Movies

The Greatest Gatsby ever sold

Jessica Allen on the orgy of merchandising for a film based on the loneliest book ever written

What would Gatsby wear?

Warner Bros. Pictures

Turn on a television, pass a shop window or a bus shelter these days, and you are engulfed by the opulence of the Roaring Twenties, the bold, clean angles of art deco design, and the jauntily attired figures of Leonardo DiCaprio and Carey Mulligan—the stars of Baz Luhrmann’s film adaptation of F. Scott Fitzgerald’s third novel. If The Great Gatsby ever went away, it’s unavoidably back. It’s now the fourth-bestselling book on Amazon, 88 years after it was first published. And the film’s partnerships with Tiffany & Co., Brooks Brothers and Moët & Chandon hope to resurrect other Jazz Age gestures: two-toned brogues, bow ties, a 5.25-carat flower-shaped diamond ring (price tag $875,000).
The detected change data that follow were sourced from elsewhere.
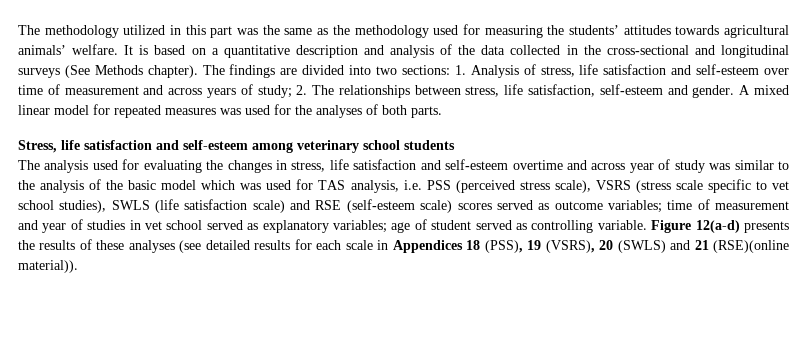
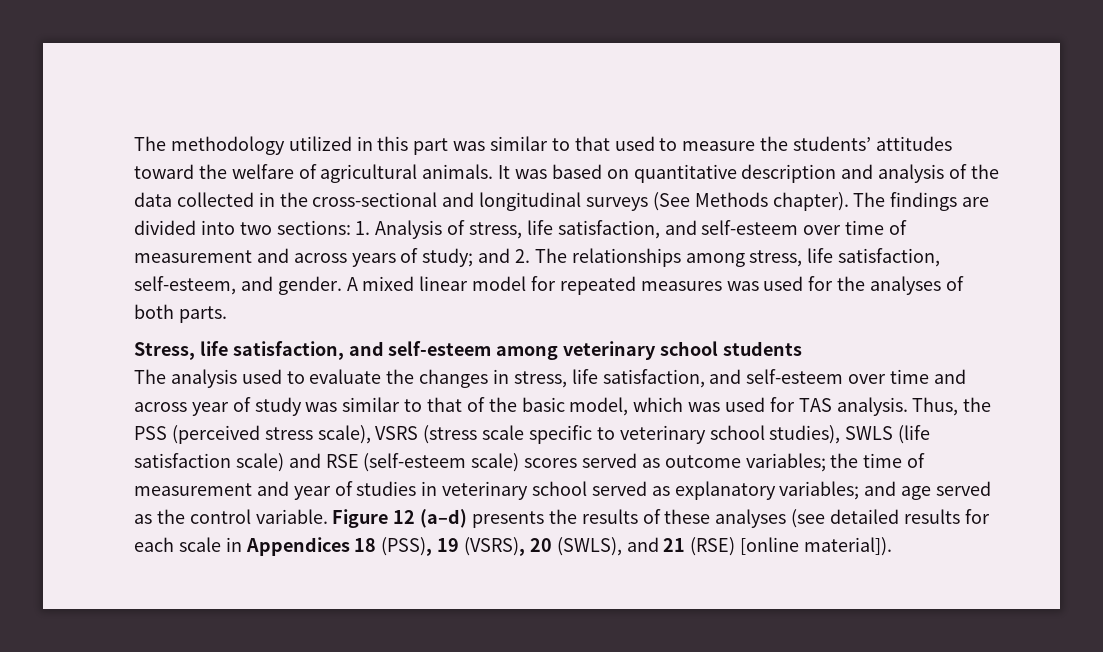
- The methodology utilized in this part was the same as the methodology used for measuring the students’ attitudes towards agricultural animals’ welfare. It is based on a quantitative description and analysis of the data collected in the cross-sectional and longitudinal surveys (See Methods chapter).
+ The methodology utilized in this part was similar to that used to measure the students’ attitudes toward the welfare of agricultural animals. It was based on quantitative description and analysis of the data collected in the cross-sectional and longitudinal surveys (See Methods chapter).
- The findings are divided into two sections: 1. Analysis of stress, life satisfaction and self-esteem over time of measurement and across years of study; 2. The relationships between stress, life satisfaction, self-esteem and gender.
+ The findings are divided into two sections: 1. Analysis of stress, life satisfaction, and self-esteem over time of measurement and across years of study; and 2. The relationships among stress, life satisfaction, self-esteem, and gender.
- Stress, life satisfaction and self-esteem among veterinary school students
+ Stress, life satisfaction, and self-esteem among veterinary school students
- The analysis used for evaluating the changes in stress, life satisfaction and self-esteem overtime and across year of study was similar to the analysis of the basic model which was used for TAS analysis, i.e. PSS (perceived stress scale), VSRS (stress scale specific to vet school studies), SWLS (life satisfaction scale) and RSE (self-esteem scale) scores served as outcome variables;
+ The analysis used to evaluate the changes in stress, life satisfaction, and self-esteem over time and across year of study was similar to that of the basic model, which was used for TAS analysis. Thus, the PSS (perceived stress scale), VSRS (stress scale specific to veterinary school studies), SWLS (life satisfaction scale) and RSE (self-esteem scale) scores served as outcome variables;
- time of measurement and year of studies in vet school served as explanatory variables;
+ the time of measurement and year of studies in veterinary school served as explanatory variables;
- age of student served as controlling variable. Figure 12(a-d) presents the results of these analyses (see detailed results for each scale in Appendices 18 (PSS), 19 (VSRS), 20 (SWLS) and 21 (RSE)(online material)).
+ and age served as the control variable. Figure 12 (a–d) presents the results of these analyses (see detailed results for each scale in Appendices 18 (PSS), 19 (VSRS), 20 (SWLS), and 21 (RSE) [online material]).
The film, which opens May 10, promises to be an over-the-top hyperactive kaleidoscope of colours, with a hip-hop-infused soundtrack produced by Jay-Z—all in 3D, and none more so than the merchandizing collaborations, which we’re told all make sense. “[Fitzgerald] went to Brooks Brothers and Tiffany, which was of course the jeweller of the Jazz Age, and drank Moët,” fashion editor Marion Hume told the Australian Financial Review. The Plaza Hotel in New York, the setting for a climactic scene in the novel, has also capitalized on Gatsby’s popularity. For about $2,800, guests can book a night in the Fitzgerald Suite, have the “Moët Imperial Gatsby” champagne cocktail in the hotel’s Rose Club, or enjoy “Caudalie Grape Gatsby Treatments” at the Plaza’s spa.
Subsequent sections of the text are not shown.